▶ [Prompt]
All records must be quoted exactly. Omit the pictures.
++++ Data shown ++++
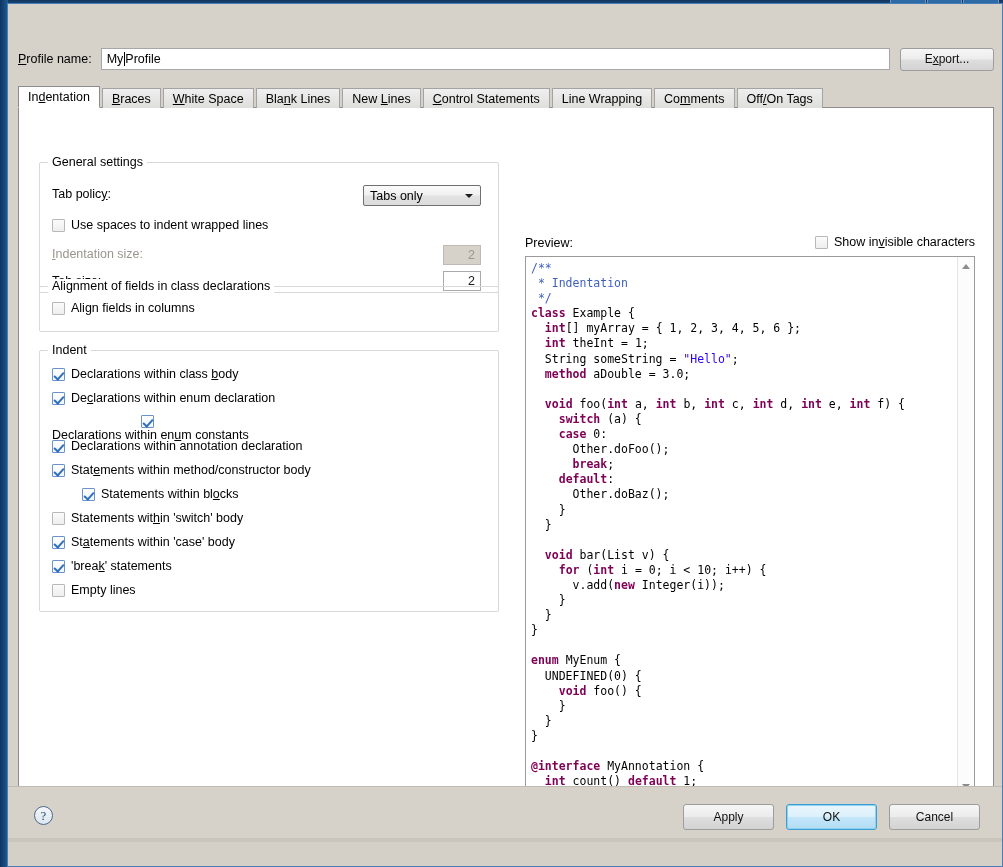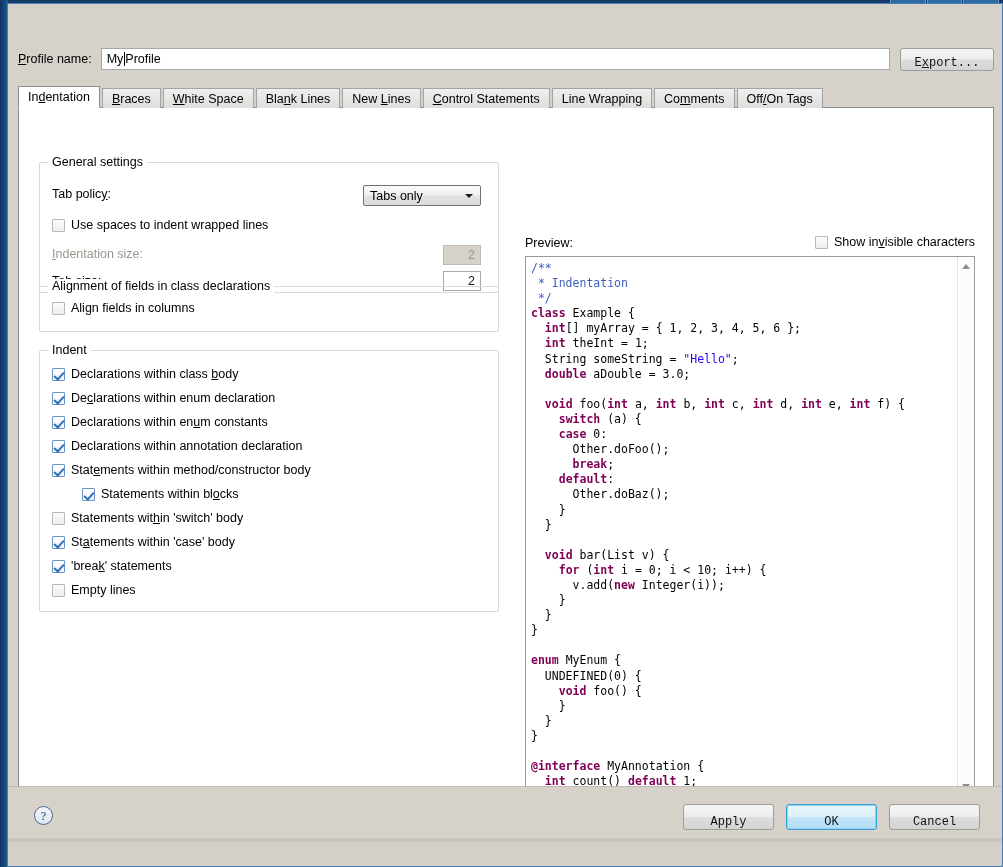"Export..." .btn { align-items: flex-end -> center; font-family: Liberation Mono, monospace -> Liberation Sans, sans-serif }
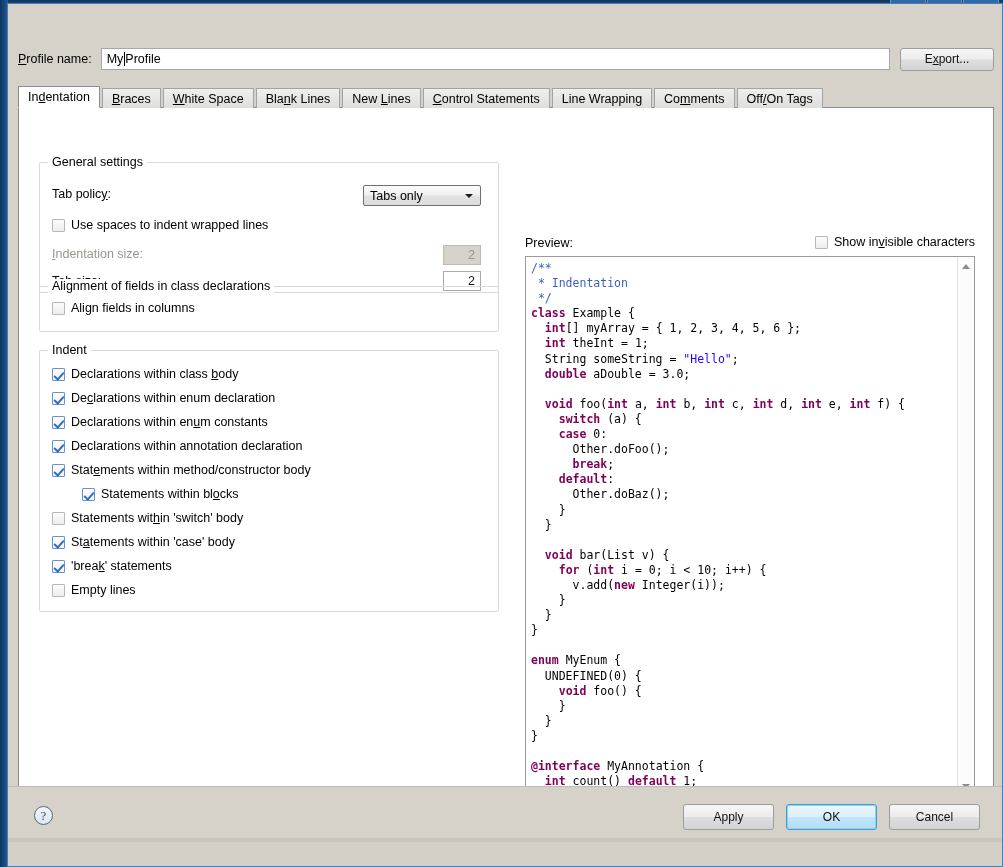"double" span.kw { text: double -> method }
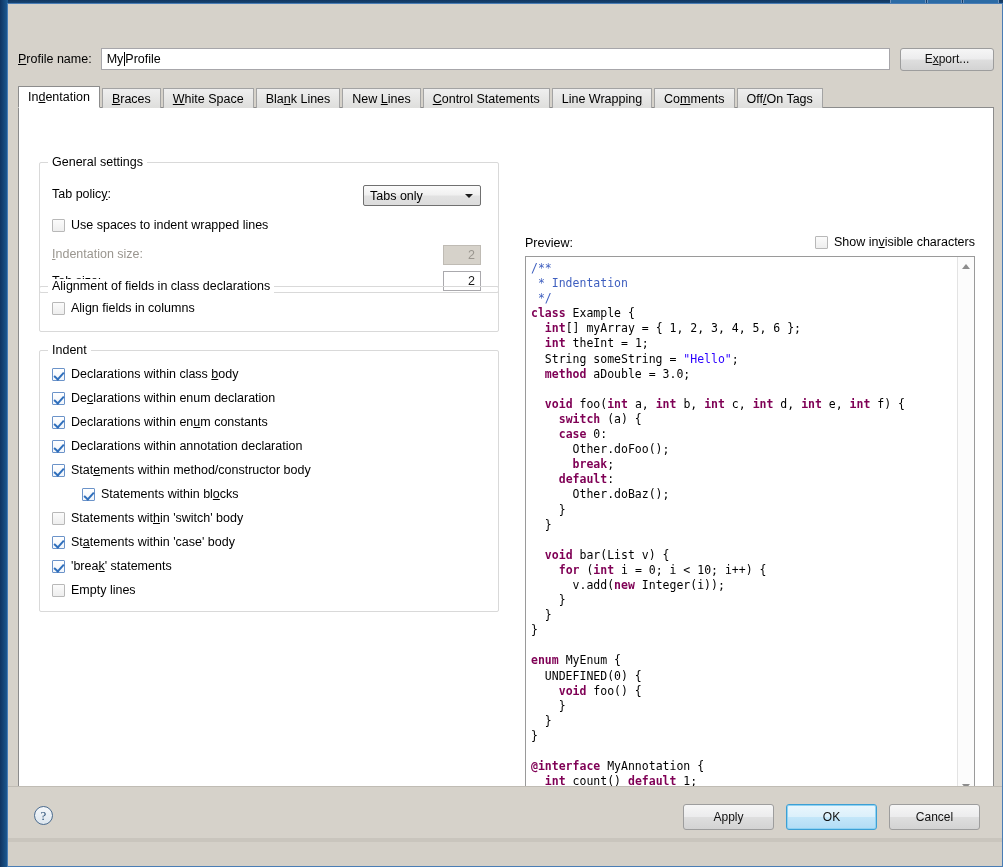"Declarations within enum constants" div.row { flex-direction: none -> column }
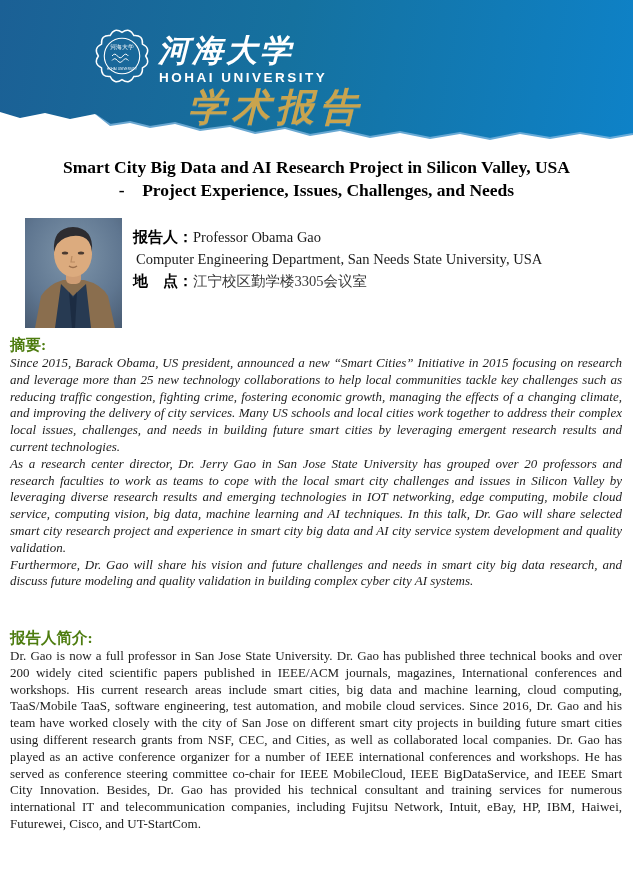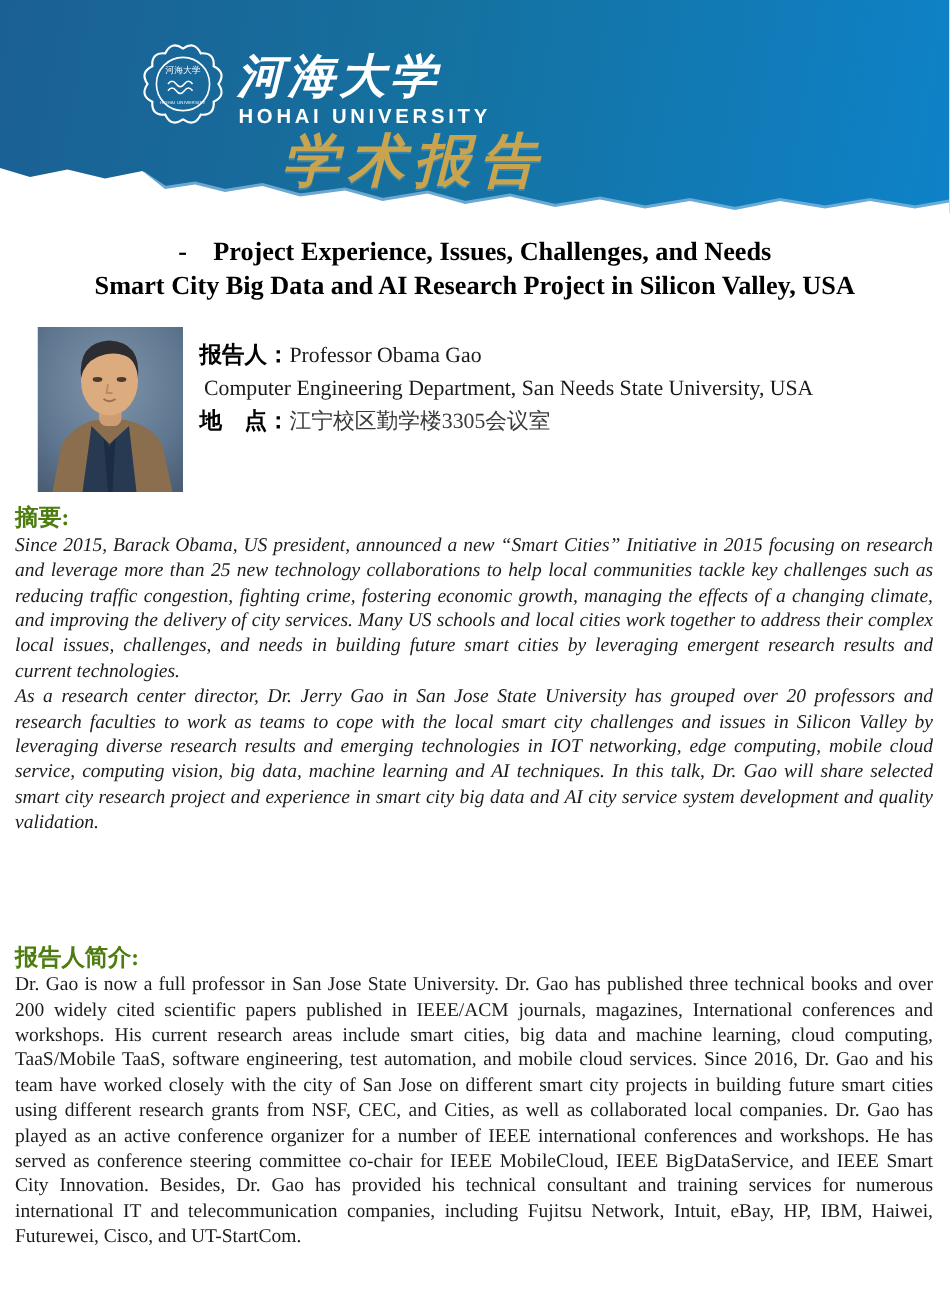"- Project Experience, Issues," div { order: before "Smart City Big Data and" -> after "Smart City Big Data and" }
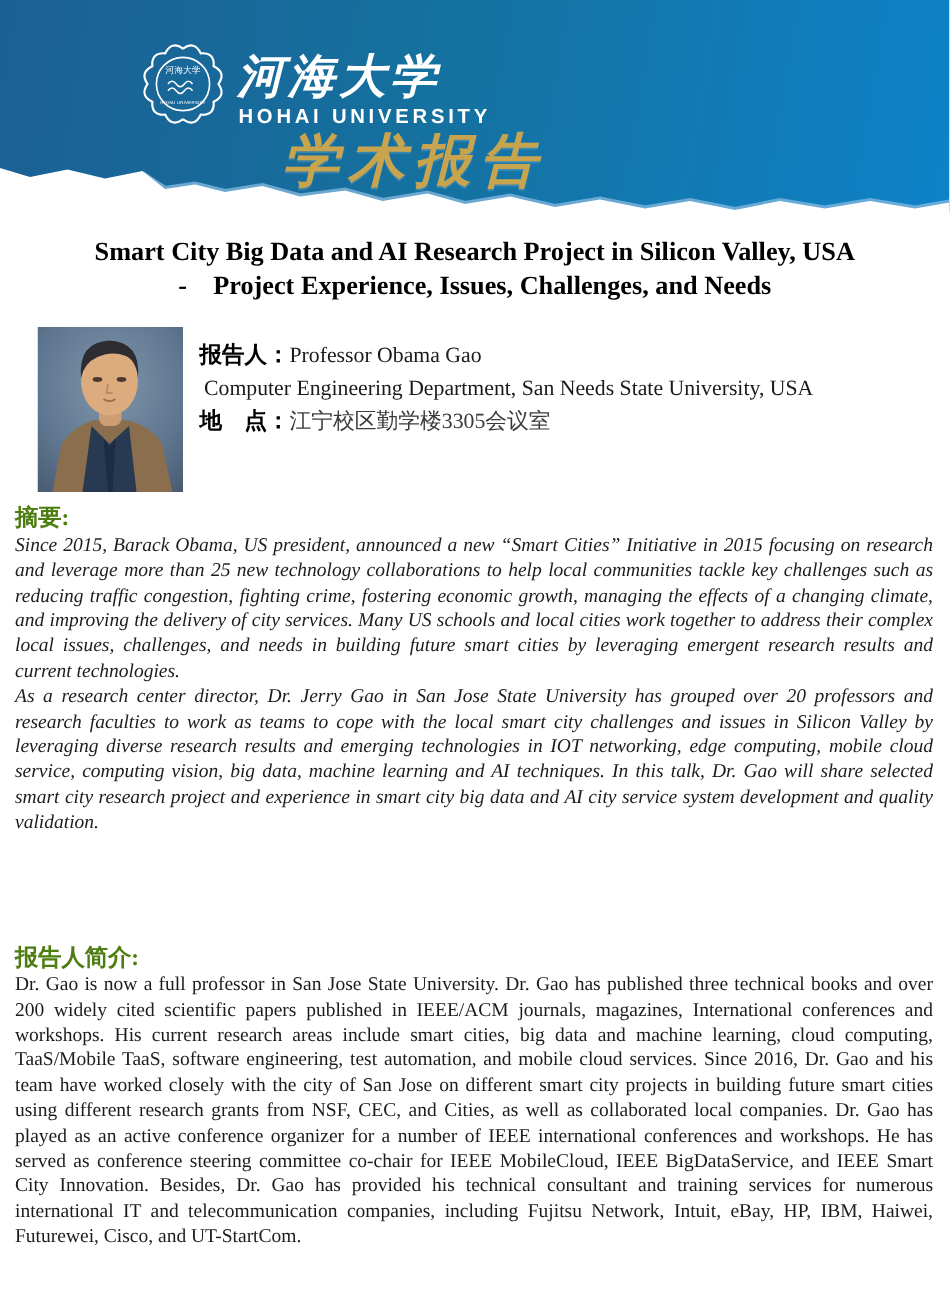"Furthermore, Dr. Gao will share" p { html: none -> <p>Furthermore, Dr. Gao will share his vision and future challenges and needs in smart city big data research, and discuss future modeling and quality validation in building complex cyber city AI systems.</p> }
++++
▶ [Solution to this problem]
"Export..." .btn { align-items: flex-end -> center; font-family: Liberation Mono, monospace -> Liberation Sans, sans-serif }
"double" span.kw { text: double -> method }
"Declarations within enum constants" div.row { flex-direction: none -> column }
"- Project Experience, Issues," div { order: before "Smart City Big Data and" -> after "Smart City Big Data and" }
"Furthermore, Dr. Gao will share" p { html: none -> <p>Furthermore, Dr. Gao will share his vision and future challenges and needs in smart city big data research, and discuss future modeling and quality validation in building complex cyber city AI systems.</p> }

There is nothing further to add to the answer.